The syntax of some of these arguments is described elsewhere in this document:

addcol [-after <col-id> | -before <col-id>]
       [-units <units>] [-ucd <ucd>] [-desc <description>]
       <col-name> <expr>
Add a new column called <col-name> defined by the algebraic expression <expr>. By default the new column appears after the last column of the table, but you can position it either before or after a specified column using the -before or -after flags respectively. The -units, -ucd and -desc flags can be used to define metadata values for the new column.
addskycoords [-epoch <expr>] [-inunit deg|rad|sex] [-outunit deg|rad|sex]
             <insys> <outsys> <col-id1> <col-id2> <col-name1> <col-name2>
Add new columns to the table representing position on the sky. The values are determined by converting a sky position whose coordinates are contained in existing columns. The <col-id> arguments give identifiers for the two input coordinate columns in the coordinate system named by <insys>, and the <col-name> arguments name the two new columns, which will be in the coordinate system named by <outsys>. The <insys> and <outsys> coordinate system specifiers are one of

The -inunit and -outunit flags may be used to indicate the units of the existing coordinates and the units for the new coordinates respectively; use one of degrees, radians or sexagesimal (may be abbreviated), otherwise degrees will be assumed. For sexagesimal, the two corresponding columns must be string-valued in forms like hh:mm:ss.s and dd:mm:ss.s respectively.

For certain conversions, the value specified by the -epoch flag is of significance. Where significant its value defaults to 2000.0.

assert <expr>
Check that a boolean expression is true for each row. If the expression <expr> does not evaluate true for any row of the table, execution terminates with an error. As long as no error occurs, the output table is identical to the input one.

The exception generated by an assertion violation is of class uk.ac.starlink.ttools.filter.AssertException although that is not usually obvious if you are running from the shell in the usual way.

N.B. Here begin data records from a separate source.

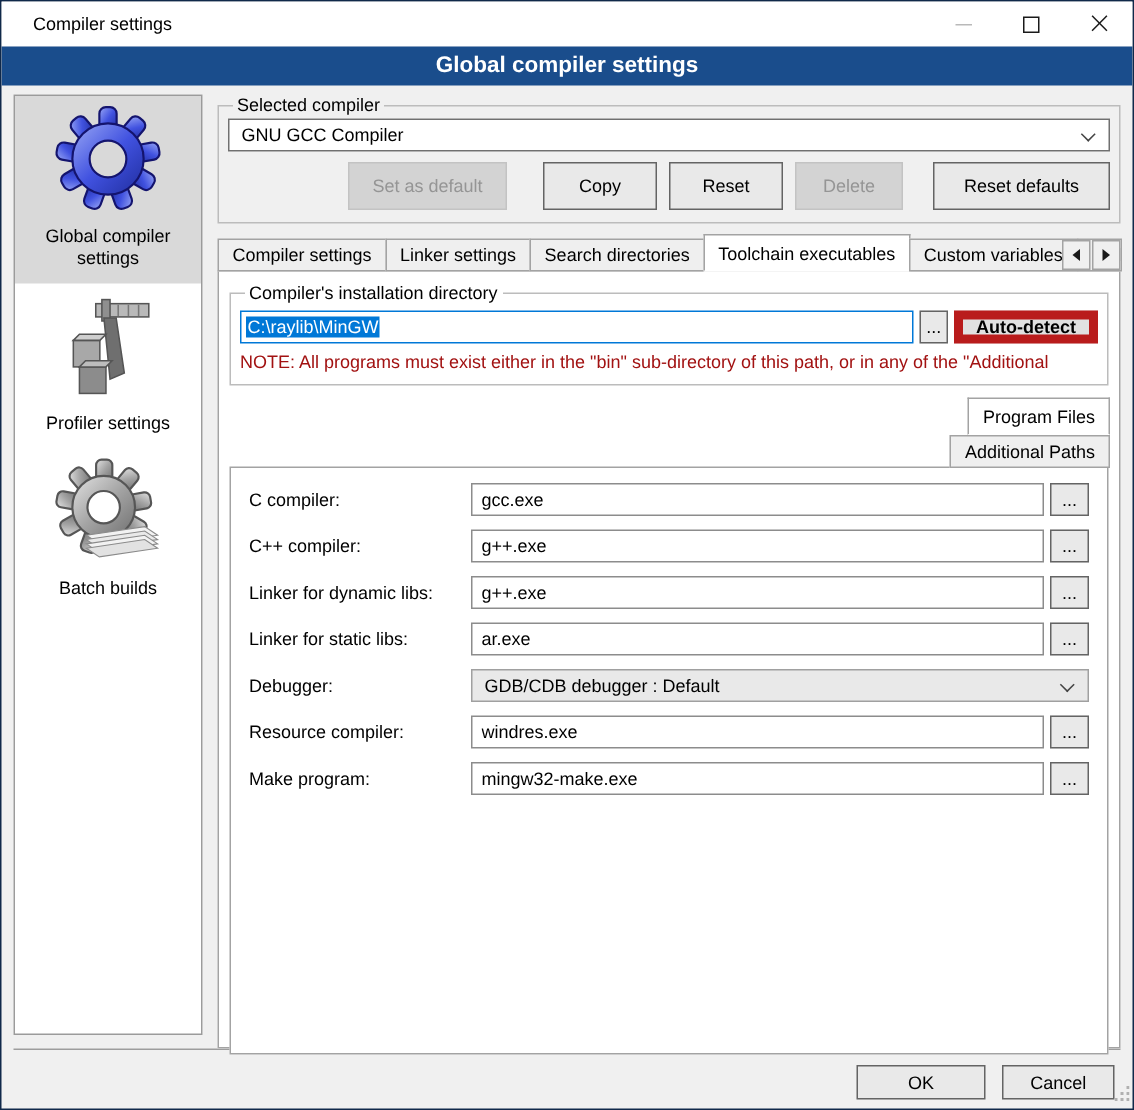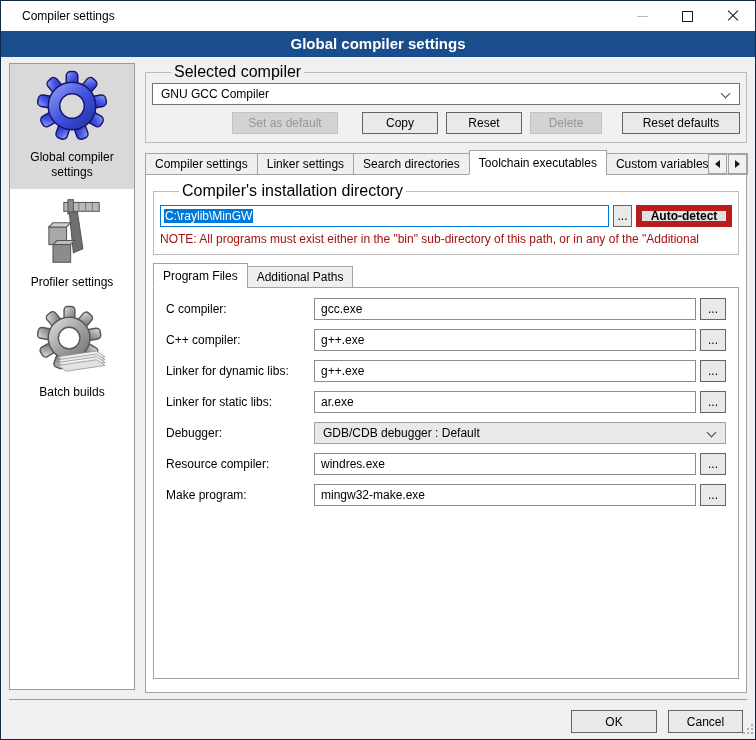--- a/index.html
+++ b/index.html
@@ -44,7 +44,7 @@
   .main { flex:1; display:flex; flex-direction:column; min-width:0; }
 
   fieldset.group { border:1px solid #bcbcbc; padding:2px 6px 8px 6px; background:transparent; }
-  fieldset.group legend { font-size:16px; padding:0 3px; margin-left:19px; }
+  fieldset.group legend { font-size:12px; padding:0 3px; margin-left:3px; }
 
   .combo { height:22px; border:1px solid #707070; background:#fff;
            display:flex; align-items:center; padding:0 8px; position:relative; }

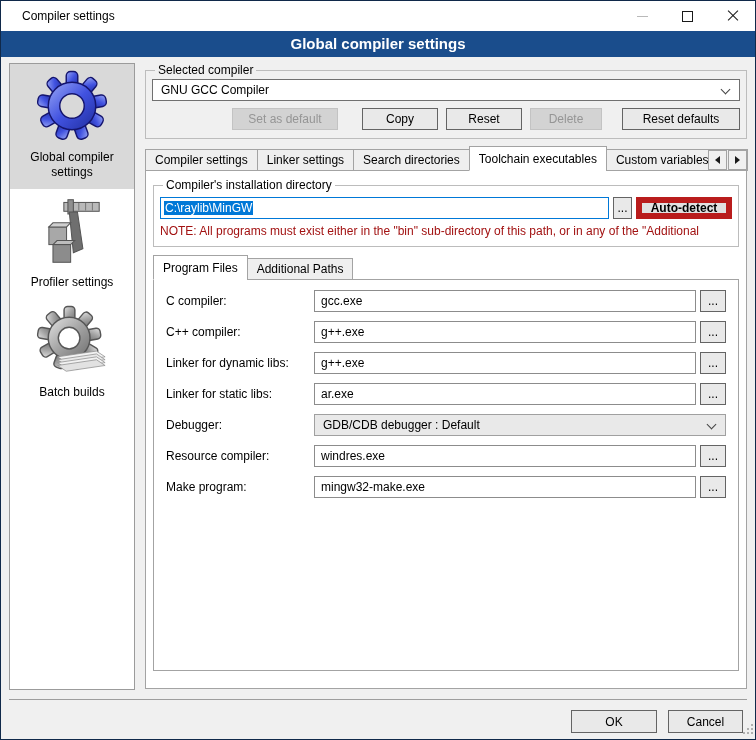--- a/index.html
+++ b/index.html
@@ -54,7 +54,7 @@
   .combo.gray { background:#e9e9e9; border-color:#a0a0a0; }
 
   .btnrow { display:flex; justify-content:flex-end; align-items:center; margin-top:7px; }
-  .btn { height:22px; background:#e9e9e9; border:1px solid #646464; font-size:12px;
+  .btn { height:32px; background:#e9e9e9; border:1px solid #646464; font-size:12px;
          display:flex; align-items:center; justify-content:center; padding:0 4px;
          font-family:"Liberation Sans", sans-serif; }
   .btn.disabled { background:#d3d3d3; border-color:#c3c3c3; color:#959595; }

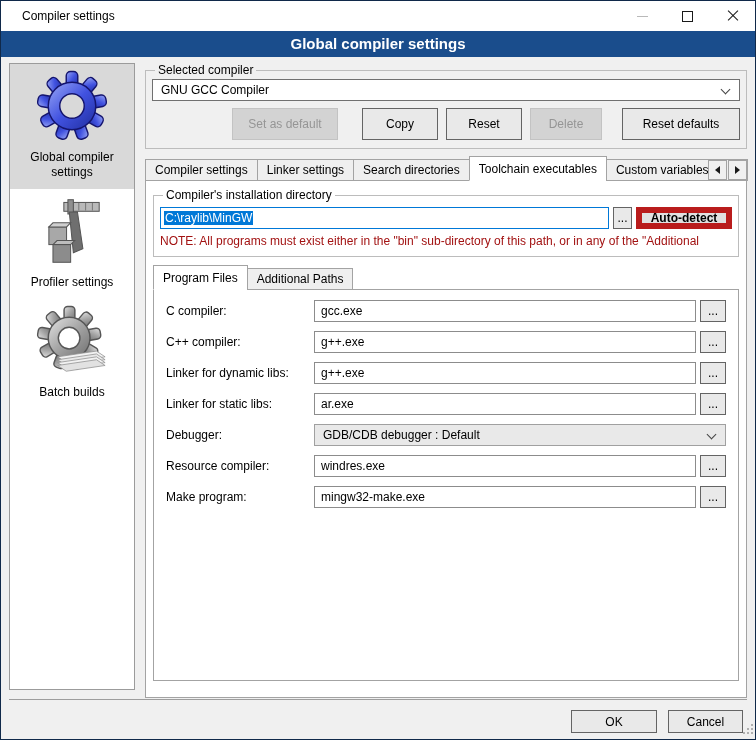--- a/index.html
+++ b/index.html
@@ -90,7 +90,7 @@
   .autodetect-btn { width:96px; height:22px; flex:none; background:#e1e1e1; border:6px solid #b91c1c;font-weight:bold; }
   .note { color:#a21212; margin-top:5px; white-space:nowrap; overflow:hidden; }
 
-  .subtabstrip { margin-top:8px; }
+  .subtabstrip { margin-top:8px;flex-direction:column; }
   .subpanel { border:1px solid #a3a3a3; background:#fff; padding:10px 12px 0 12px; height:392px; }
 
   .frow { display:flex; align-items:center; margin-bottom:9px; }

badval <bad-val> <colid-list>
For each column specified in <colid-list> any occurrence of the value <bad-val> is replaced by a blank entry.
cache
Stores in memory or on disk a temporary copy of the table at this point in the pipeline. This can provide improvements in efficiency if there is an expensive step upstream and a step which requires more than one read of the data downstream. If you see an error like "Can't re-read data from stream" then adding this step near the start of the filters might help.
check
Runs checks on the table at the indicated point in the processing pipeline. This is strictly a debugging measure, and may be time-consuming for large tables.
clearparams <pname> ...
Clears the value of one or more named parameters. Each of the <pname> values supplied may be either a parameter name or a simple wildcard expression matching parameter names. Currently the only wildcarding is a "*" to match any sequence of characters. clearparams * will clear all the parameters in the table. It is not an error to supply <pname>s which do not exist in the table - these have no effect.
colmeta [-name <name>] [-units <units>] [-ucd <ucd>] [-desc <descrip>]
        <colid-list>
Modifies the metadata of one or more columns. Some or all of the name, units, ucd and description of the column(s), identified by <colid-list> can be set by using some or all of the listed flags. Typically, <colid-list> will simply be the name of a single column.
delcols <colid-list>
Delete the specified columns. The same column may harmlessly be specified more than once.
every <step>
Include only every <step>'th row in the result, starting with the first row.
explodeall
Replaces any column which is an N-element array with N scalar columns. Only columns with fixed array sizes are affected.
explodecols <colid-list>
Takes a list of specified columns which represent N-element arrays and replaces each one with N scalar columns. Each of the columns specified by <colid-list> must have a fixed-length array type, though not all the arrays need to have the same number of elements.
head <nrows>
Include only the first <nrows> rows of the table.
keepcols <colid-list>
Select the columns from the input table which will be included in the output table. The output table will include only those columns listed in <colid-list>, in that order. The same column may be listed more than once, in which case it will appear in the output table more than once.
meta [<item> ...]
Provides information about the metadata for each column. This filter turns the table sideways, so that each row of the output corresponds to a column of the input. The columns of the output table contain metadata items such as column name, units, UCD etc corresponding to each column of the input table.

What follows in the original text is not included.